What you are asked to do
Print the entries exactly; skip the pictures.
_ _ _ _ _
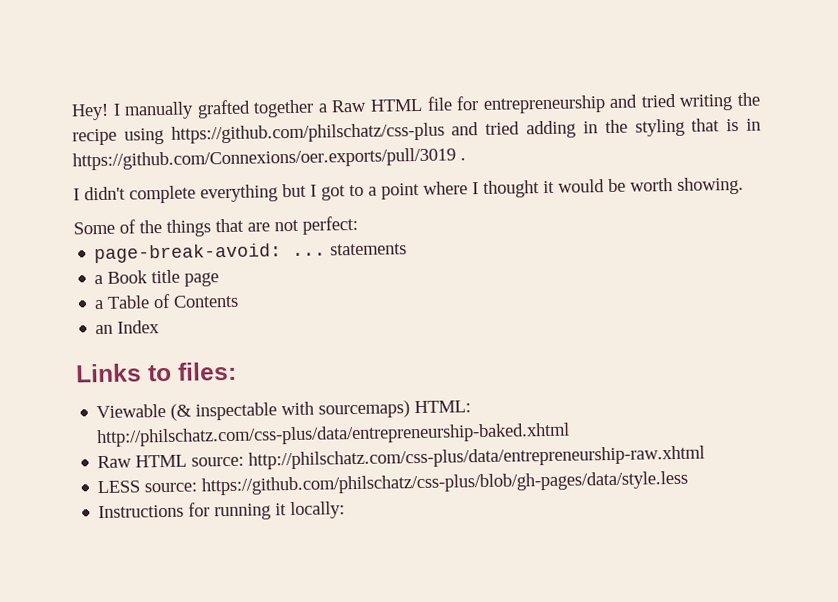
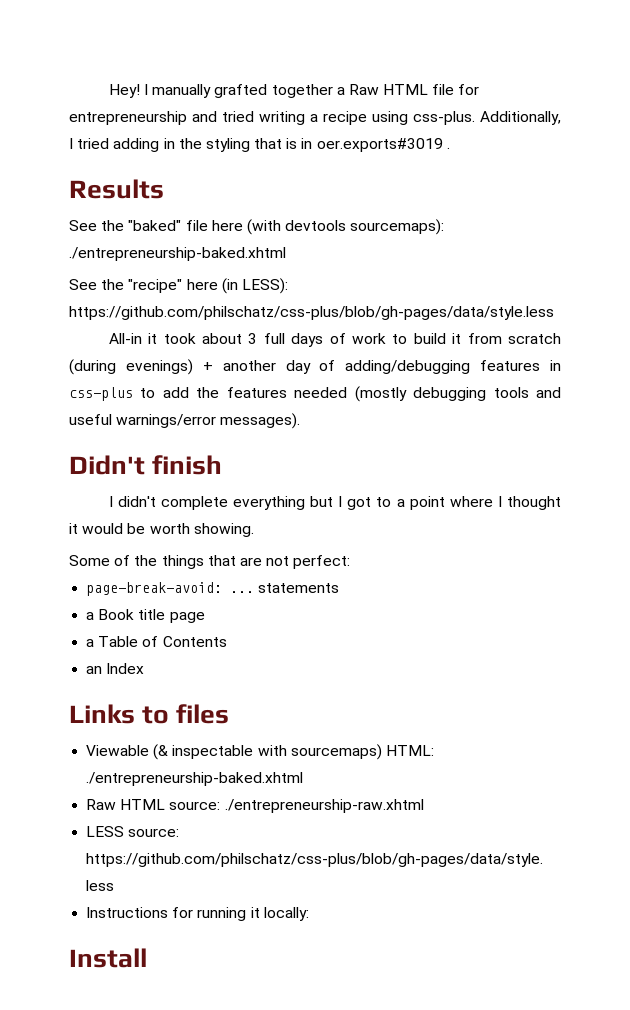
[736,92,760,106] the -> [310,114,318,122] a
[170,122,480,144] https://github.com/philschatz/css-plus and -> [413,111,561,125] [69,138,73,149] css-plus. Additionally, I
[72,147,456,171] https://github.com/Connexions/oer.exports/pull/3019 -> [316,138,443,152] oer.exports#3019
(466, 159) none -> [69,179,164,199] [69,219,445,235] [69,247,286,261] [69,278,288,294] [69,306,554,320] [108,333,561,347] [69,359,561,375] [69,386,561,402] [69,413,301,429] [69,455,223,475] // Results // See the "baked" file here (with devtools sourcemaps): ./entrepreneurship-baked.xhtml // See the "recipe" here (in LESS): https://github.com/philschatz/css-plus/blob/gh-pages/data/style.less // All-in it took about 3 full days of work to build it from scratch (during evenings) + another day of adding/debugging features in css-plus to add the features needed (mostly debugging tools and useful warnings/error messages). // Didn't finish
[177,361,237,381] files: -> [176,704,230,724] files
[96,422,571,448] http://philschatz.com/css-plus/data/entrepreneurship-baked.xhtml -> [86,772,304,786] ./entrepreneurship-baked.xhtml
[248,445,706,470] http://philschatz.com/css-plus/data/entrepreneurship-raw.xhtml -> [224,799,424,813] ./entrepreneurship-raw.xhtml
(346, 510) none -> [69,948,147,968] // Install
_ _ _ _ _
Answer box
[736,92,760,106] the -> [310,114,318,122] a
[170,122,480,144] https://github.com/philschatz/css-plus and -> [413,111,561,125] [69,138,73,149] css-plus. Additionally, I
[72,147,456,171] https://github.com/Connexions/oer.exports/pull/3019 -> [316,138,443,152] oer.exports#3019
(466, 159) none -> [69,179,164,199] [69,219,445,235] [69,247,286,261] [69,278,288,294] [69,306,554,320] [108,333,561,347] [69,359,561,375] [69,386,561,402] [69,413,301,429] [69,455,223,475] // Results // See the "baked" file here (with devtools sourcemaps): ./entrepreneurship-baked.xhtml // See the "recipe" here (in LESS): https://github.com/philschatz/css-plus/blob/gh-pages/data/style.less // All-in it took about 3 full days of work to build it from scratch (during evenings) + another day of adding/debugging features in css-plus to add the features needed (mostly debugging tools and useful warnings/error messages). // Didn't finish
[177,361,237,381] files: -> [176,704,230,724] files
[96,422,571,448] http://philschatz.com/css-plus/data/entrepreneurship-baked.xhtml -> [86,772,304,786] ./entrepreneurship-baked.xhtml
[248,445,706,470] http://philschatz.com/css-plus/data/entrepreneurship-raw.xhtml -> [224,799,424,813] ./entrepreneurship-raw.xhtml
(346, 510) none -> [69,948,147,968] // Install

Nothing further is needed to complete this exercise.